S’been like this now for three days and three fucking nights, and we’re beginning to smell, and Col’s hair is all tangled and torn, and I reckon as how mine must be the same. And there’s an ache inside me, which I know is just the absence of food; and I itch in all the tight places; and I want to say to Col that maybe he could make up with his da and how hard could that be? But I don’t say nothing, cos I know Col’s stubborn as a stuck standing mule and I know cos my mam says the same about Col’s da.
So I do what a friend must and I say nothing and I stand by him and I wait for the days to take their toll – which they will eventually.
I aint given in to him, my da. Not nohow. Not though Denny thinks I should. He don’t say as much, but I can see it in the way he looks at me. I tell him he don’t have to stay, sleeping rough in the wood alongside of me. I tell him it’s ok and he can go home if he’s a mind to. But Denny’s a good sort and so he sticks by me long past it being comfortable and maybe I need that.
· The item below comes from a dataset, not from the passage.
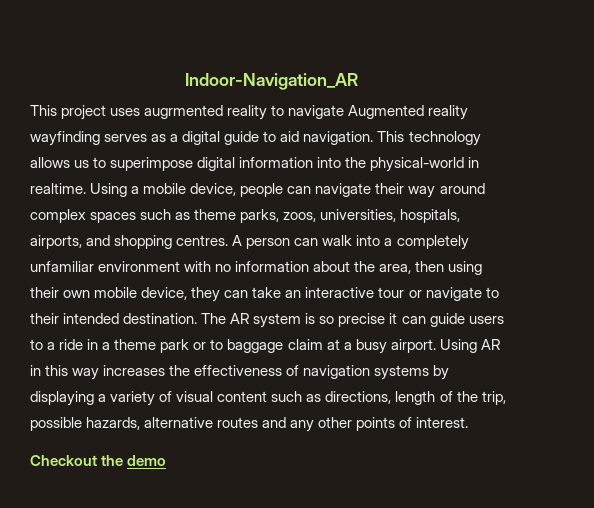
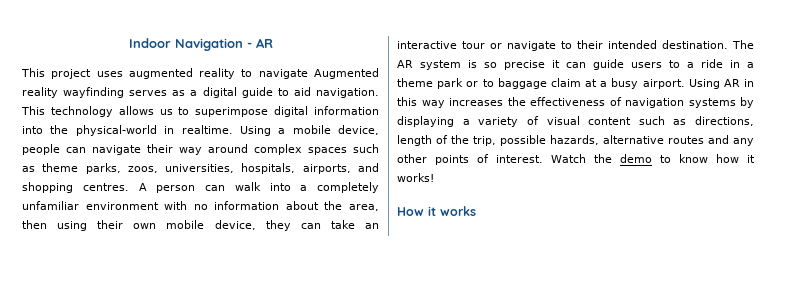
[184,73,358,90] Indoor-Navigation_AR -> [128,38,273,51] Indoor Navigation - AR
[144,105,224,119] augrmented -> [128,68,193,79] augmented
[30,455,97,466] // Checkout -> [551,154,586,163] Watch
(167, 460) none -> [660,154,755,163] [397,173,434,182] [397,206,476,216] to know how it works! // How it works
I aint going back home just to make up, like nothing happened at all. Not for what he said and what he done. Fuck, he’s my da and I looked up to him once. Aint that what mam’s always saying, how I was just the double of him made small when I was a kid? Wearing my britches the same and my hair slicked back with the same two fingers of slippy hair cream and pretending like I was smoking with a broke bit stick caught ‘tween the nip of finger and thumb and that’s the same as my da does.
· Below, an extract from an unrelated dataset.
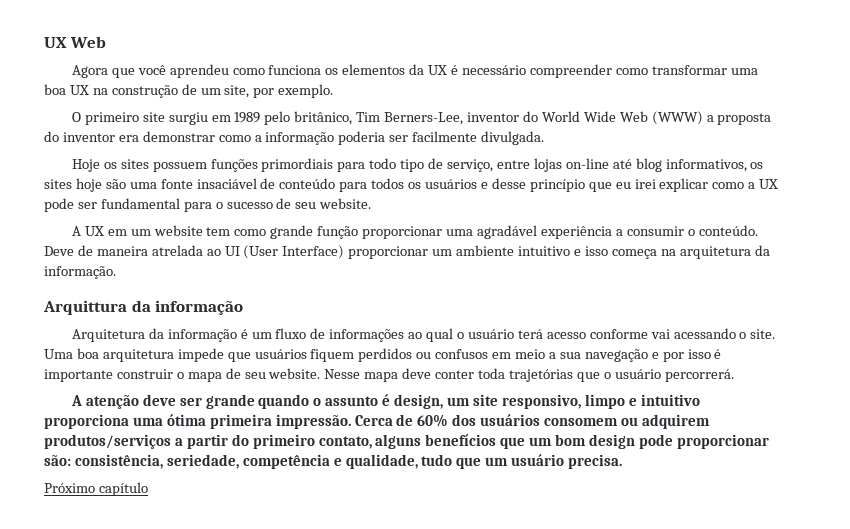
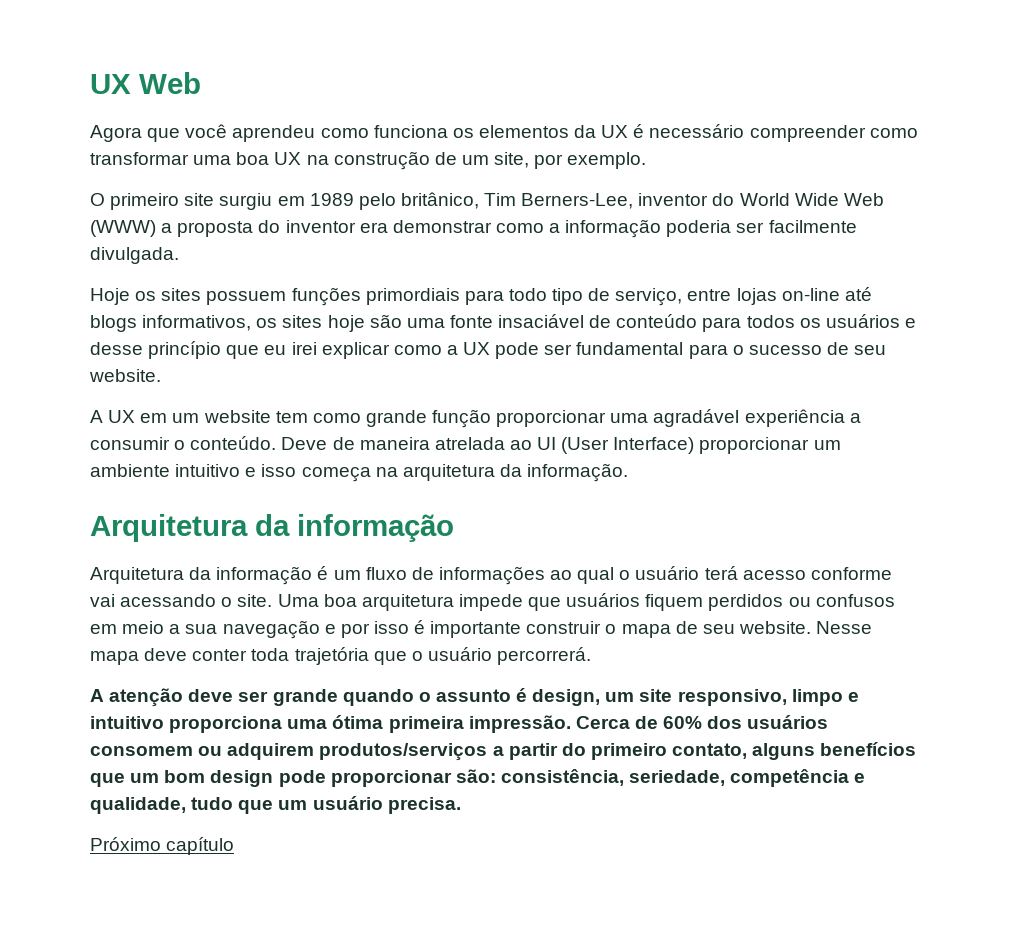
[635,158,662,172] blog -> [90,315,137,332] blogs
[43,300,127,315] Arquittura -> [90,514,248,542] Arquitetura
[508,369,573,382] trajetórias -> [294,647,369,665] trajetória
He’s allus criticizing me and I can take that. Does my head in sometimes and we comes to blows when it gets too much. But that’s just how we rubs along. I feel sorry for my mam then cos she’s allus in the middle of it and allus trying to make a silk purse out of a sow’s ear and trying to make a peace ‘tween us. He don’t like the way I sit or how I got my hair or what I’m doing with my time. I don’t wear no hair cream these days and still does; and I sit my way and not his; but I spend my days pretty much the same as him: we work shifts at the old mill and he it was that got me the job and I don’t know if I forgive him for that.
‘Fuck, but I could eat a scabby horse and no need on cooking it,’ I say to Denny. He just nods and he don’t say shit and that way I know he thinks the same and I guess maybe I feel bad for him sticking by me. Only, I can’t go back. Not to face my da and look as though things is fine with us when they aint.
‘Today is another new day,’ my ma allus says when me and da been at it. I can hear her saying it and she’s standing over a hot steaming coffee pot and there’s a tower of buttered pancakes on a plate and maple syrup in a white porcelain jug painted over with blue flowers. And my da’ sitting opposite me and he asks me to pass the syrup and like that it’s all sweetness ‘tween us agin.
‘If I recall, yor mam makes mighty fine pancakes of a morning,’ Denny says, like he’s reading my mind, which I s’ppose it aint exactly hard to do being as how the morning is just up and the flies is biting the back of my neck and I’ve just said as how hungry I am.
It’s my da as is the one should be passing me the syrup, I reckon. He’s the one as should be making the peace and saying as how he’s real sorry for the things he said and how he’d take back what he done if’n he could. But like mam says, me and da is cut from the same cloth and we is both of us stubborn as stuck mules that has made up their minds not to shift.
‘I’m real sorry, Denny,’ I say, and those words come real easy and Denny just shrugs and smiles and he scratches at his arm like he’s been bitten, and I feel shit for staying there in the wood, but I know I’ll feel shit going home, too. ‘Real sorry,’ I say agin.